Security has been stepped up here as a precautionary measure following violence in Delhi over the amended citizenship law, a senior police official said on Tuesday.
Despite no untoward incident taking place in any part of the city on Tuesday, officials concerned maintained strict vigil in all sensitive areas, he said.
While most shops in minority-dominated localities, including Upper Kot and Jiwangarh, remained closed on Tuesday, the business establishments in Dodhpur and Amirnishan which were closed on Monday reopened today.
The district authorities are making efforts to persuade shopkeepers to open their establishments and facilitate normalcy.
On Sunday evening, violence had broken out in Upper Court locality followed by clashes between anti-CAA protesters and the police in Jamalpur locality in the early hours of Monday morning.
District Magistrate Chandra Bhushan Singh said additional police force, including some senior officers, has been deployed to monitor the situation round-the-clock in all sensitive areas of the city.
Senior Superintendent of Police Muni Raj said more than 350 people have been booked in 12 separate cases filed in three different police stations, including Kotwali, Delhi Gate and Civil Lines.
They have been booked under different sections of the IPC, including Section 307 (attempt to murder) and 153 A (promoting enmity between different groups on ground of religion).
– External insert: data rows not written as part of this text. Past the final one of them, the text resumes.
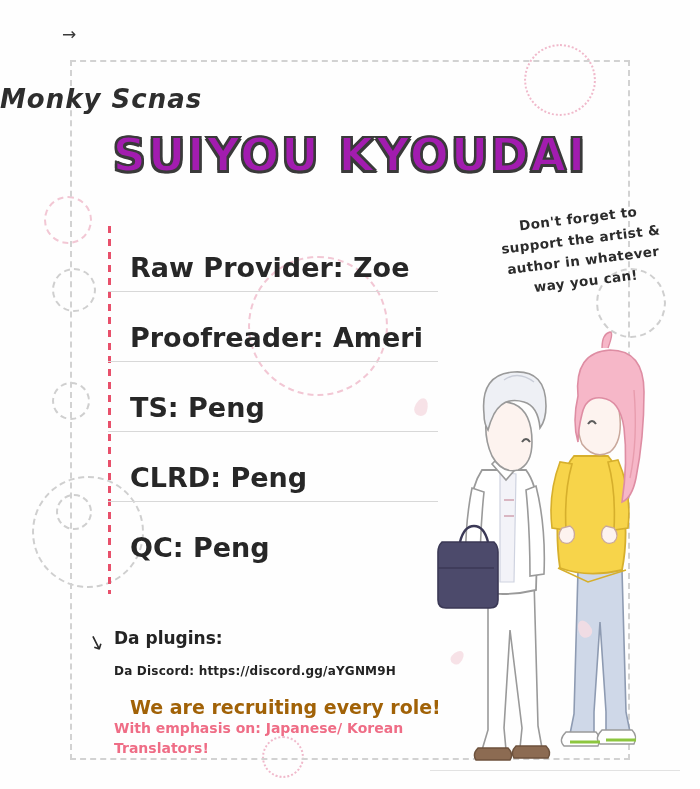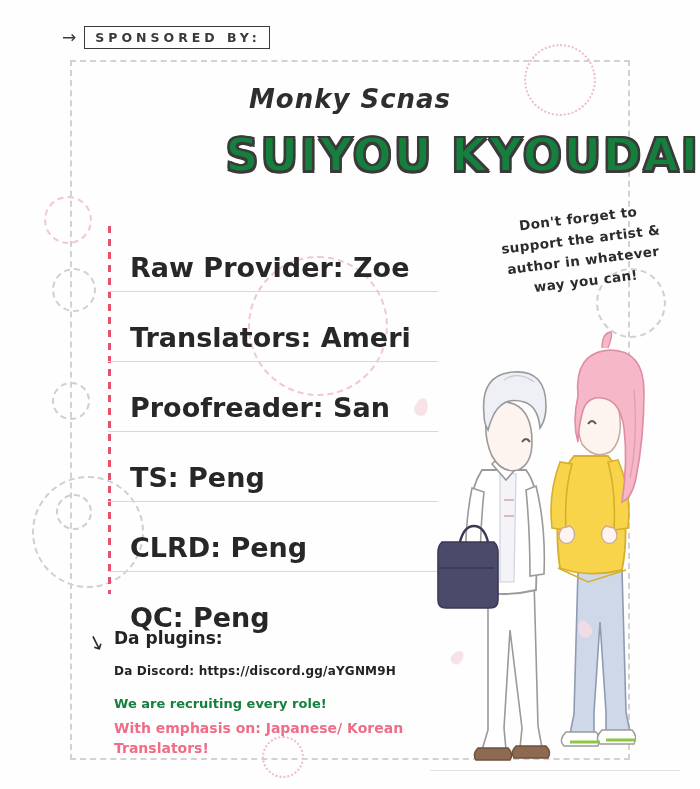--- a/index.html
+++ b/index.html
@@ -250,7 +250,6 @@
 
   <div class="sponsor-row">
     <span class="arrow-icon">→</span>
-    <span class="sponsor-label">SPONSORED BY:</span>
   </div>
 
   <div class="panel"></div>

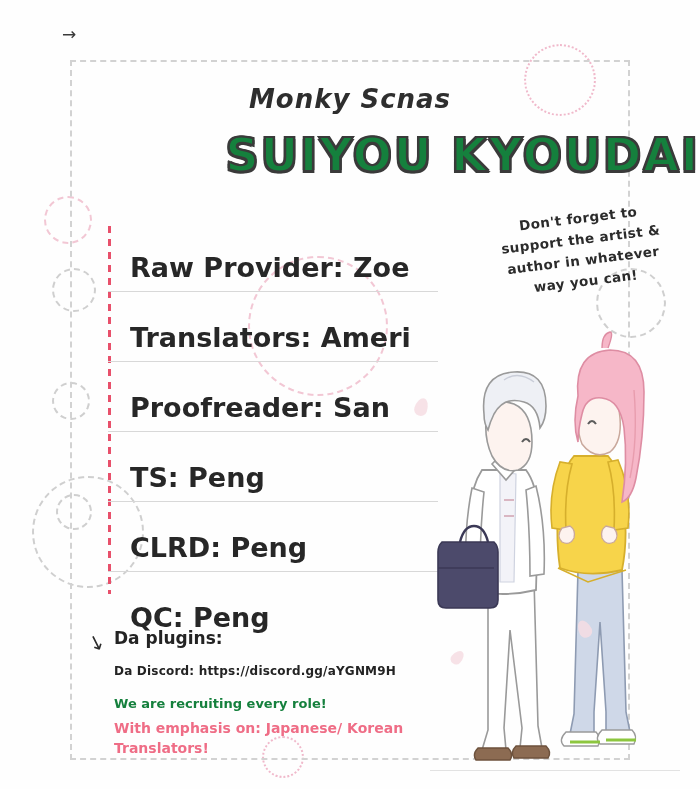--- a/index.html
+++ b/index.html
@@ -74,7 +74,6 @@
     top: 84px;
     left: 0;
     width: 700px;
-    text-align: center;
     font-family: "DejaVu Sans", sans-serif;
     font-size: 26px;
     font-weight: bold;

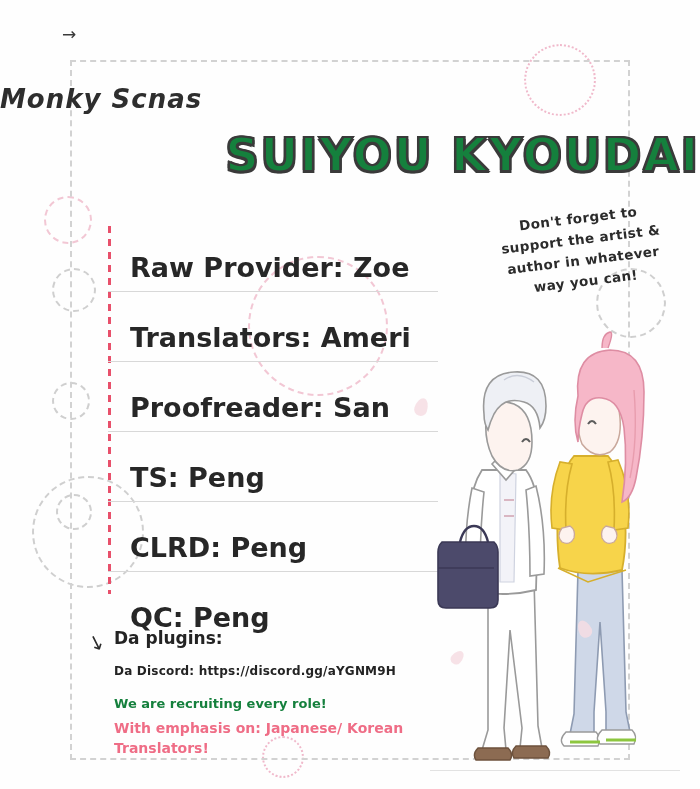--- a/index.html
+++ b/index.html
@@ -86,12 +86,12 @@
     top: 128px;
     left: 0;
     width: 700px;
-    text-align: right;
+    text-align: center;
     font-family: "DejaVu Sans", sans-serif;
     font-size: 46px;
     font-weight: bold;
     letter-spacing: 2px;
-    color: #15803d;
+    color: #a21caf;
     -webkit-text-stroke: 2px #3a3a3a;
     text-shadow:
       -1.5px -1.5px 0 #3a3a3a,

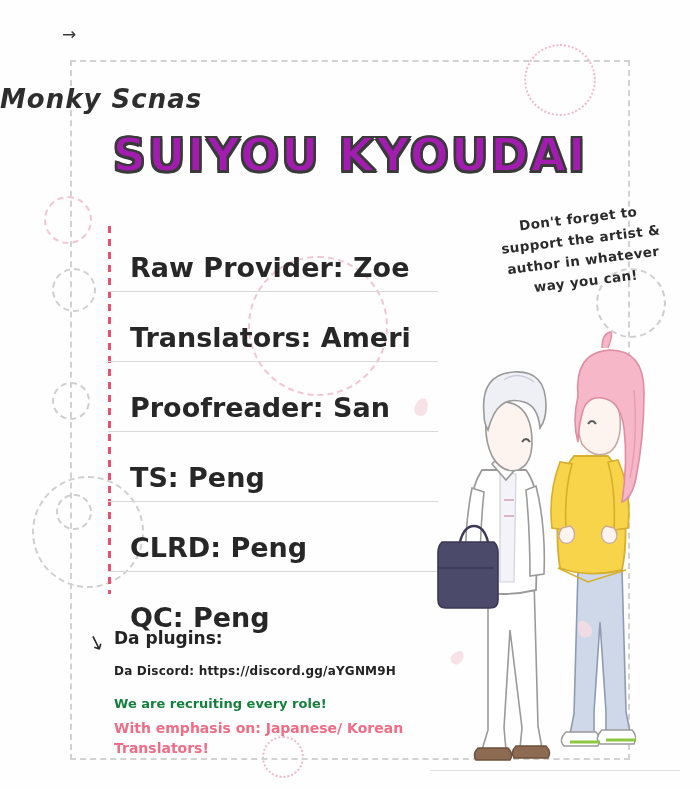--- a/index.html
+++ b/index.html
@@ -265,7 +265,7 @@
     </div>
     <div class="credit-row">
       <span class="credit-text">
-        <span class="role">Translators:</span>&nbsp;<span>Ameri</span>
+        <span class="role">Proofreader:</span>&nbsp;<span>Ameri</span>
       </span>
     </div>
     <div class="credit-row">

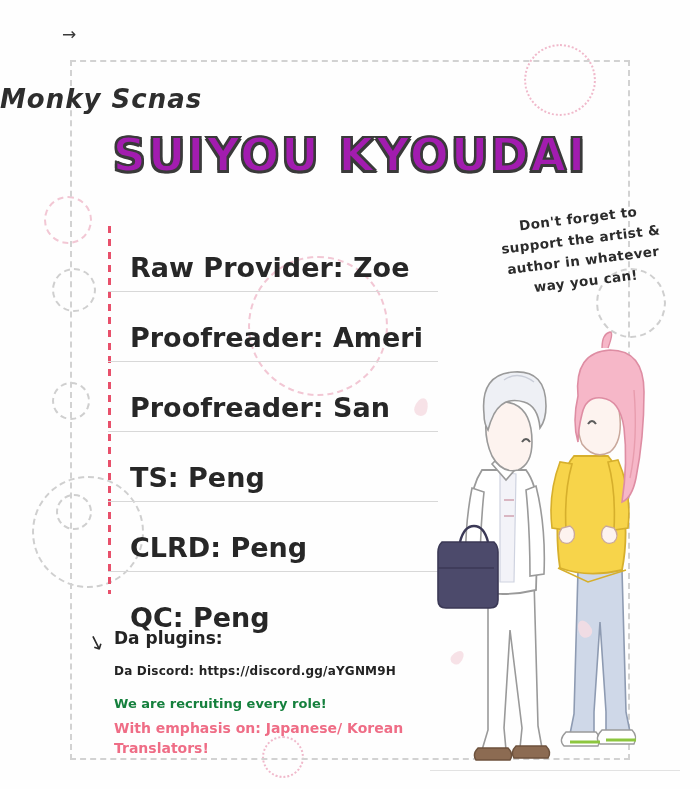--- a/index.html
+++ b/index.html
@@ -270,11 +270,6 @@
     </div>
     <div class="credit-row">
       <span class="credit-text">
-        <span class="role">Proofreader:</span>&nbsp;<span>San</span>
-      </span>
-    </div>
-    <div class="credit-row">
-      <span class="credit-text">
         <span class="role">TS:</span>&nbsp;<span>Peng</span>
       </span>
     </div>

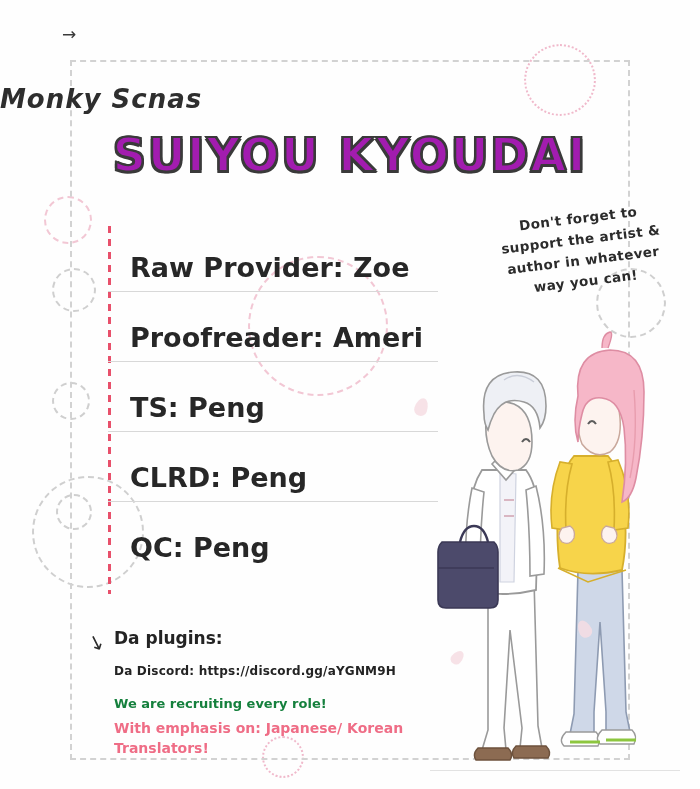--- a/index.html
+++ b/index.html
@@ -190,12 +190,12 @@
   }
   .recruit-line {
     position: absolute;
-    left: 26px;
+    left: 42px;
     top: 68px;
     font-family: "DejaVu Sans", sans-serif;
-    font-size: 13px;
-    font-weight: bold;
-    color: #15803d;
+    font-size: 19px;
+    font-weight: bold;
+    color: #a16207;
   }
   .emphasis-line {
     position: absolute;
Among those booked is a prominent BJP leader of the city, Vinay Varshney, who has been named in an attempt to murder case filed by the family of Mohammad Tariq. He received gunshot injuries and was admitted to an intensive care unit of Jawaharlal Nehru Medical College Hospital.
On Tuesday, AMU Vice Chancellor Tariq Mansoor visited the JNMC Hospital where a number of patients injured in the Sunday violence are undergoing treatment.
AMU spokesman Omar Peerzada said the V-C met the family members of those injured in the violence and assured them that patients would get best possible treatment at JNMC hospital.